Well first of all yes we can all do something. Spreading the word is a start. But it’s not helping people like me. It’s about helping these Veterans and at the same time, corporate America. If we could get people on board to train companies, better describe the challenges of the workforce to Veteran’s, and finally reach out to more Veterans in a more consistent manner, we would make a lot of head way. And if corporate America is out there listening, please contact someone to learn about these incredible people who can help make your company better. Hire and Retain a Vet… it will be the best business decision you will ever make.
Read the first part of Jason’s series, an interview with Lieutenant Colonel (LTC) Eric Furey (Retired), who helps finds veterans looking for work, mostly in the defense industry as contractors.
If you would like to contact LTC Barto please send your request to email@example.com and it will be forwarded.
For more information go to the website for TMG.
Also go to the Vet-STRONG website.
LTC Joseph C. Barto III (Retired) has created and led TMG, Inc. to consistent, near perfect business performance since it’s founding as Training Modernization Group in July 2002. A values-driven Program Management Services company, TMG’s high level of performance has been recognized by the American Society for Training and Development (ASTD) in 2002, 2003, 2004, 2006, 2008, and 2009 for Excellence in Practice with partners across America.

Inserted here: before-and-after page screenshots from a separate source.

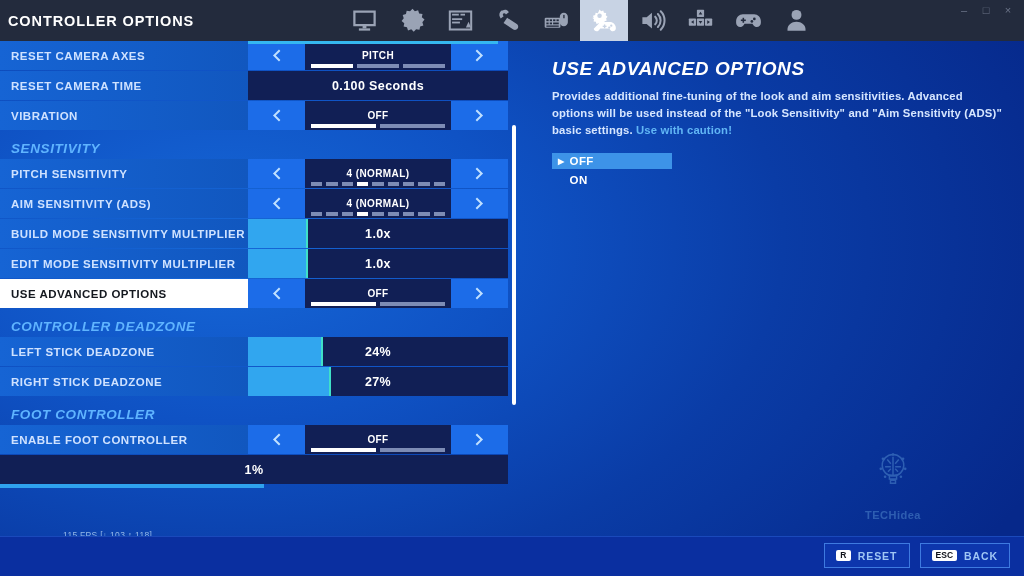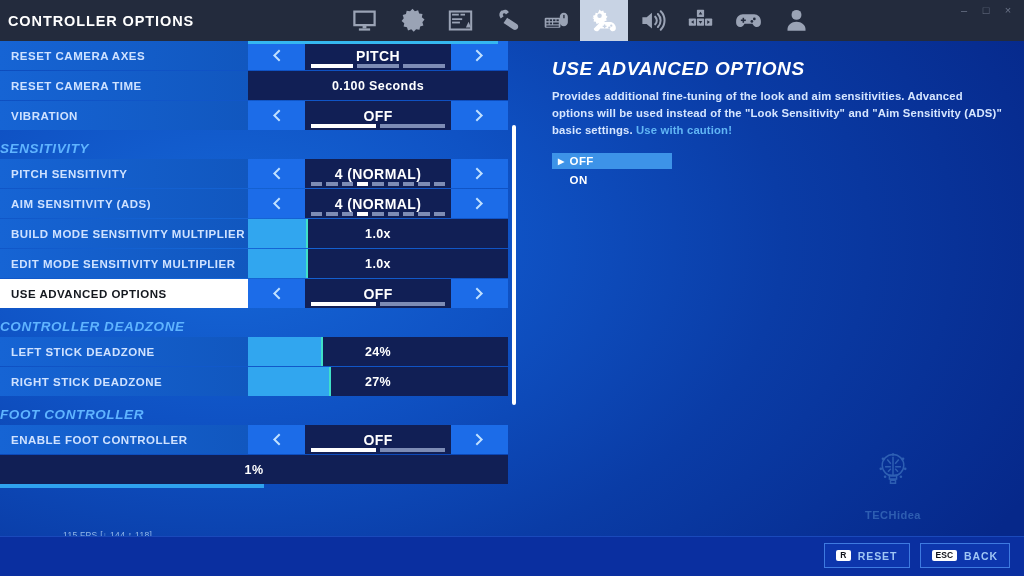--- a/index.html
+++ b/index.html
@@ -93,21 +93,21 @@
   .arrow svg { width:17px; height:17px; fill:#bfe0ff; }
   .arrow.right { background:#1c6ce8; }
 
   .value-box {
     flex:1; position:relative;
     background:#111f55;
     display:flex; align-items:center; justify-content:center;
     overflow:hidden;
   }
   .value-text {
-    font-size:14px; font-weight:bold; color:#ffffff;
+    font-size:10px; font-weight:bold; color:#ffffff;
     letter-spacing:0.4px; position:relative; z-index:2;
   }
   .value-text.big { font-size:12.5px; }
 
   
   .segbar {
     position:absolute; bottom:2px; left:6px; right:6px;
     height:4px;
     display:flex; gap:4px; z-index:1;
   }
@@ -127,21 +127,21 @@
   .underline-prog {
     position:absolute; left:0; bottom:-4px; height:4px;
     background:#2fa2ee;
     z-index:3;
   }
 
   
   .section {
     height:28px;
     display:flex; align-items:flex-end;
-    padding-bottom:3px;
+    padding-left:11px; padding-bottom:3px;
     font-size:13.5px; font-weight:bold; font-style:italic;
     color:#5fb4ff; letter-spacing:0.6px;
     text-transform:uppercase;
   }
 
   
   .top-accent {
     position:absolute; left:248px; top:0px; width:250px; height:3px;
     background:#35b7f0; z-index:20;
   }
@@ -612,21 +612,21 @@
           <circle cx="46" cy="15" r="1.8"></circle>
         <circle cx="15" cy="29" r="1.8"></circle>
           <circle cx="49" cy="29" r="1.8"></circle>
         <circle cx="21" cy="40" r="1.8"></circle>
           <circle cx="43" cy="40" r="1.8"></circle>
       </g>
     </svg>
     <div class="wm-text">TECHidea</div>
   </div>
 
-  <div class="fps">115 FPS [↓ 144 ↑ 118]</div>
+  <div class="fps">115 FPS [↓ 103 ↑ 118]</div>
 
   <div class="bottom-bar">
     <div class="bottom-actions">
       <div class="act-btn">
         <span class="key-cap">R</span>
         <span class="act-label">RESET</span>
       </div>
       <div class="act-btn">
         <span class="key-cap">ESC</span>
         <span class="act-label">BACK</span>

TMG analyzes, designs, develops, pilots, implements and transitions Leader Performance and Workforce Productivity systems for companies such as Northrop Grumman, ESCO, Ball Metal Beverage Packaging, BAE Systems Ship Repair, Liebherr Mining Equipment, Lifetouch Studios, Aera Energy, L3 Communications, and North Florida Shipyards.

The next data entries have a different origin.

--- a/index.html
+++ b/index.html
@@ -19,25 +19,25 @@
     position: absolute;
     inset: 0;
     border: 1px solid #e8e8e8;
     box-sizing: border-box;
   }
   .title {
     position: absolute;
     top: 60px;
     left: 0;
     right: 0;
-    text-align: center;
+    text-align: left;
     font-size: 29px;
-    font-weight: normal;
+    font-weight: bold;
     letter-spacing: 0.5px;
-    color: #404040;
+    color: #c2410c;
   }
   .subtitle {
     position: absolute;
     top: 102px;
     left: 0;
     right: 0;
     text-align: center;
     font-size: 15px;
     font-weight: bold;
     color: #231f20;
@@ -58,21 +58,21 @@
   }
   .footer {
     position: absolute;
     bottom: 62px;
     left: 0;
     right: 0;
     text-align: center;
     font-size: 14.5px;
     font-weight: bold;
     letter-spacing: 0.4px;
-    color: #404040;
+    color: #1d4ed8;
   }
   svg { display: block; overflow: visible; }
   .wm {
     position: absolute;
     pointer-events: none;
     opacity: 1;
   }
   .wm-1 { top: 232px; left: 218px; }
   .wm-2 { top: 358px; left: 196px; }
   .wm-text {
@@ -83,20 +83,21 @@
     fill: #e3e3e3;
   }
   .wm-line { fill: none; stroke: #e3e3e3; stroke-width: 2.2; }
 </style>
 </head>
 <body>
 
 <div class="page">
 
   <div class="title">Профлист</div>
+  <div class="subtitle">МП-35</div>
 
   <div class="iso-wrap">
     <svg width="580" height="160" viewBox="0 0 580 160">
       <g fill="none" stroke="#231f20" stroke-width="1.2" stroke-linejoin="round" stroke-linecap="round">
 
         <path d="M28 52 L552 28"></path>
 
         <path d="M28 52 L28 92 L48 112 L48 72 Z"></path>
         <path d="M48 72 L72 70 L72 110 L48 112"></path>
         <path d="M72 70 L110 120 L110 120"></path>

A retired U.S. Army Lieutenant Colonel, Barto graduated and was commissioned a Second Lieutenant of Armor at the United States Military Academy in 1978 where he was an Army basketball player for Coach Mike Krzyzewski. During Operation Desert Shield and Storm he was the Chief of Operations for the 25,000 soldier 24th Infantry Division (Mechanized) and the Executive Office for Task Force 2-4 CAV which led the division into the Euphrates River Valley attacking the Iraqi Republican Guards. He is the author of Task Force 2-4 CAV: First In — Last Out, a study of leadership in the most challenging, stressful, and demanding leadership environment—combat. He was a Special Assistant to the Commanding General, U.S. Army Training and Doctrine Command and the primary author of the June 1996 Joint Training Manual.
He holds a Master Degree in Public Administration (Organizational Theory and Leadership) from James Madison University, was a Charter member of the United States Advanced Distributed Learning Initiative, serves on the Southeast Region Board of Directors for the Association of Manufacturing Excellence and is a long time Director of the New Horizons Regional Education Center Foundation. He is on the Steering Committee for the Hampton Roads Quality Management Council and the Chair, Workforce Development Committee of the Virginia Offshore Wind Coalition.
In 2008, Barto was diagnosed with vocal chord cancer and with the help of his family, his medical team and his college friend and basketball teammate, Krzyzewski, he is now cancer free. He has been married to Tricia for 34 years, and they have four sons of which the two oldest and Tricia are a core part of the family business.